街から出るためには現状ルーチェの場合護衛を雇う以外に他に手段は無い。だが、それにしたって街から移動するとなれば準備は必要だ。その間ルーチェが無防備になることを思えば、変装をしていて損はなかった。
「だとして、どんな効果を貰うべきでしょうか?」
「貴女の印象と大きく外れた物が良いでしょう。それと……」
そこで一旦言葉を区切ったフェクトは悩むように沈黙する。真剣な面持ちのフェクトの視線がルーチェを射抜いた。それは見定める視線だ。そしてフェクトは小さく頷くと言葉を続けた。
「これは一つ提案なのですが、これから冒険者になるのはいかがですか?」
「冒険者に、わたくしが?」
冒険者と聞いて、ルーチェは冒険者組合での出来事を思い出す。荒々しい男達が行き交う空間に自分が入れるとは思えず、問いかける声が上擦った。
「そうです。貴女が冒険者になっていると思う方もいないでしょう。それに、貴女にはお金がない」
「それはそうですが……。お金ならば他の仕事でもいいのでは?」
「本来仕事はそう簡単に就けるものではありません。訓練を得て、雇ってもらって初めて仕事ができるのです。けれど、冒険者は違う。冒険者は登録さえすれば依頼を受けることができますからね」
冒険者制度とは、本来野盗に堕ちるような荒くれ者を国に繋ぎ止めるために生まれた制度である。そのため複雑な条件は無く、依頼を達成する実力さえあればその場で誰でも冒険者になることができるのだ。
「それに、いっそのこと貴女が街を出れるほどに強くなれば護衛も必要じゃなくなります」
「で、ですがわたくしは戦う力なんて……」
「そうでしょうか? 王族ならば剣術や魔法の訓練はしているのでは?」
「それは、たしかにしていますが。実戦なんて!」
戦いなどしたことも、ましてやしようとしたことすらもないルーチェはフェクトの案に容易に頷くことができなかった。

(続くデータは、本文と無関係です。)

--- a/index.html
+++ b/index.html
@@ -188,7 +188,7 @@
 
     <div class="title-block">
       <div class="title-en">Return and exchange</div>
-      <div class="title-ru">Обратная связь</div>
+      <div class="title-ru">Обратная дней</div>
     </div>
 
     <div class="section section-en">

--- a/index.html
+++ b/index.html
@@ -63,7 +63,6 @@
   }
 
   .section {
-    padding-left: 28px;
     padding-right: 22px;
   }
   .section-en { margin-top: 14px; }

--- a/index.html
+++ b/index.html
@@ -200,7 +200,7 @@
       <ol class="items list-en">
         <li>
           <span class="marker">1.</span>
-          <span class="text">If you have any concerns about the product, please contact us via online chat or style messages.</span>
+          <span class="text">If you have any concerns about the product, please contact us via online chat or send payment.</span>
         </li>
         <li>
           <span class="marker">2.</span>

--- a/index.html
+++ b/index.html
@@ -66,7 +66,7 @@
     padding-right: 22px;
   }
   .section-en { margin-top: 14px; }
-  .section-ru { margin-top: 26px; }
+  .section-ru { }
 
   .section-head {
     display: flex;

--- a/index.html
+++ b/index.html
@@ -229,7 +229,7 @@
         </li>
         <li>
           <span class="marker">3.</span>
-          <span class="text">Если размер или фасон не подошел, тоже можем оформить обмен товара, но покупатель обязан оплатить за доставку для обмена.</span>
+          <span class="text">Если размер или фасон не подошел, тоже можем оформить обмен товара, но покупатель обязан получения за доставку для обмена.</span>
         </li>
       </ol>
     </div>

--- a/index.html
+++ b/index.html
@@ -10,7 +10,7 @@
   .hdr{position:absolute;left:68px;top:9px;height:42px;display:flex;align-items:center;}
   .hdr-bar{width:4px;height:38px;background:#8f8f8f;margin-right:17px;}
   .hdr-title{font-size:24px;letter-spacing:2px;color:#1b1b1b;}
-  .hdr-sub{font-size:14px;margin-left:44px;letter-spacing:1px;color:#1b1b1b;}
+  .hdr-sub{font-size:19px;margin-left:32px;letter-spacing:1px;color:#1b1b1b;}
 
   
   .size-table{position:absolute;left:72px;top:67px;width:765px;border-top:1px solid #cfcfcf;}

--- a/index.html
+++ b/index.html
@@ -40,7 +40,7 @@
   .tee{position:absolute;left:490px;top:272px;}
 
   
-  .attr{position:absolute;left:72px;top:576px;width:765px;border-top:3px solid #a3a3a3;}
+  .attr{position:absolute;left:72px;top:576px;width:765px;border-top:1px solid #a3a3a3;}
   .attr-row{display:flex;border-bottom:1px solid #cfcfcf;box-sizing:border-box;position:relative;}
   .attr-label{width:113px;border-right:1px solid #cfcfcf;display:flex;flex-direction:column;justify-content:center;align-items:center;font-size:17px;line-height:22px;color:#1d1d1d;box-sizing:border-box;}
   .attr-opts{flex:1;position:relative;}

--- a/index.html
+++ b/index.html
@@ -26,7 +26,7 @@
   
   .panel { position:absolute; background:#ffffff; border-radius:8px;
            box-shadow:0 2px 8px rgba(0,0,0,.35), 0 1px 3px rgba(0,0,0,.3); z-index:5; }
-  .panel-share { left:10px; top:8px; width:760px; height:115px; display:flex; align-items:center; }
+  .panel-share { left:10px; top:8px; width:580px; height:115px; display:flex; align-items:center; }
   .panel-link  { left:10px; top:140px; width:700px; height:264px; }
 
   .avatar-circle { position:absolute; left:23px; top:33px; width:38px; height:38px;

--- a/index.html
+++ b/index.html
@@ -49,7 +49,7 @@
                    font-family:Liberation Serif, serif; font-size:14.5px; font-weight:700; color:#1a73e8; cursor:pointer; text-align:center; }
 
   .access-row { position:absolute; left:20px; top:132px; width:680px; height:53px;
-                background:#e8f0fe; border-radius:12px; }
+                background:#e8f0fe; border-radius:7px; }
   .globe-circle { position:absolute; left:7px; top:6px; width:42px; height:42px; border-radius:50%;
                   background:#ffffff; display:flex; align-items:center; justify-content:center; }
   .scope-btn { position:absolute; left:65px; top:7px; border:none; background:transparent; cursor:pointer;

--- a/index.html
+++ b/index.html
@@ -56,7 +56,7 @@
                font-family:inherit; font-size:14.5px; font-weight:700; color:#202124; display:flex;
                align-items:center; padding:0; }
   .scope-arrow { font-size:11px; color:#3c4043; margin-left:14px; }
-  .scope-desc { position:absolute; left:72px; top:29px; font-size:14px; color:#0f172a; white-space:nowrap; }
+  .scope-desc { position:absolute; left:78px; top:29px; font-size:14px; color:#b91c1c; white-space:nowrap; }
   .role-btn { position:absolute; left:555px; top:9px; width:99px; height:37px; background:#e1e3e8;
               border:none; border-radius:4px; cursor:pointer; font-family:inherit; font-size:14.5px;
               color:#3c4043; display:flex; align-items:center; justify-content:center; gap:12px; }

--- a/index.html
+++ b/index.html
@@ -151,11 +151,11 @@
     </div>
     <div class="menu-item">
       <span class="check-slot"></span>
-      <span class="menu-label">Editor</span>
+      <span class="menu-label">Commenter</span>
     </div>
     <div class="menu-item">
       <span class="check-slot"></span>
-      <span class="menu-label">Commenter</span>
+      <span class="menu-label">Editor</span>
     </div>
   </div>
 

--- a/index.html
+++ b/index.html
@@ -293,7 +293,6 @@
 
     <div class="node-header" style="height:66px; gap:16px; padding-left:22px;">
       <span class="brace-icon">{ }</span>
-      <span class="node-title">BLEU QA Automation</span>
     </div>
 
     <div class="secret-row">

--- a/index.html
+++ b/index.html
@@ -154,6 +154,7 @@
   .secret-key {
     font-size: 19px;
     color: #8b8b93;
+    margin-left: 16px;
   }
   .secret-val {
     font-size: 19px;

「安心してください。冒険者組合が作られてから、既に多くの時が流れています。初心者の方でも受けられる依頼も増えて、今では生きる方法に困る全ての人にとって冒険者は真っ当に働ける最後の職となっているのです。訓練をした貴女ならば、問題はありません。着実に実力をつけることもできるでしょう」
フェクトはにこりとした笑み消して、真剣な表情でルーチェを説得していた。冗談でないことはルーチェでも容易にわかる。ルーチェはしばらく頭を抱えて考えんだ後、小さく頷いて拳を握りしめた。
「そこまで言うのでしたら、そうなのかもしれませんね……。わかりました。わたくし、冒険者になってみようかと思います」
今は何も頼ることができないのだ。生きる術がそれしかないのならば、戦うことも躊躇わないとルーチェは決意を固めた。
「よろしいかと。でしたら、貴女の【キラキラ】を除いて【ピリピリ】とした雰囲気を付与しましょうか。それくらいの方が冒険者は馬鹿にされないものです」
「わたくしは詳しくないものですから、フェクトさんがそれで良いと思うのであればお願いします」
冒険者に詳しくないという自覚のあるルーチェは、効果の選択をフェクトの案に任せて頷いた。
「えぇ、そうしましょうか。では、何を渡して何を望むのか言ってもらってよろしいでしょうか?」
「はい。【キラキラ】を取っていただき、【ピリピリ】をもらいたいと思います」
「承りました。最後に一つ、お願いがあります。無事、貴女が逃げきったらで問題ありません。いつでも良いですから、顔を見せにきてください」
「それは、もちろんです」
強く頷くルーチェに向けてフェクトは指を鳴らした。その瞬間、自分の存在が書き換えられていく感覚にルーチェは包まれる。【ドクドク】と血が疼いて、ルーチェの身体が燃えるように熱くなった。
「うぅ……」
あまりの熱さに呻いたルーチェの意識が混濁する。
「安心してください。もう夜ですから、ゆっくり休むと良いでしょう」
フェクトの優しい声の響きを最後に聞いて、ルーチェは気を失った。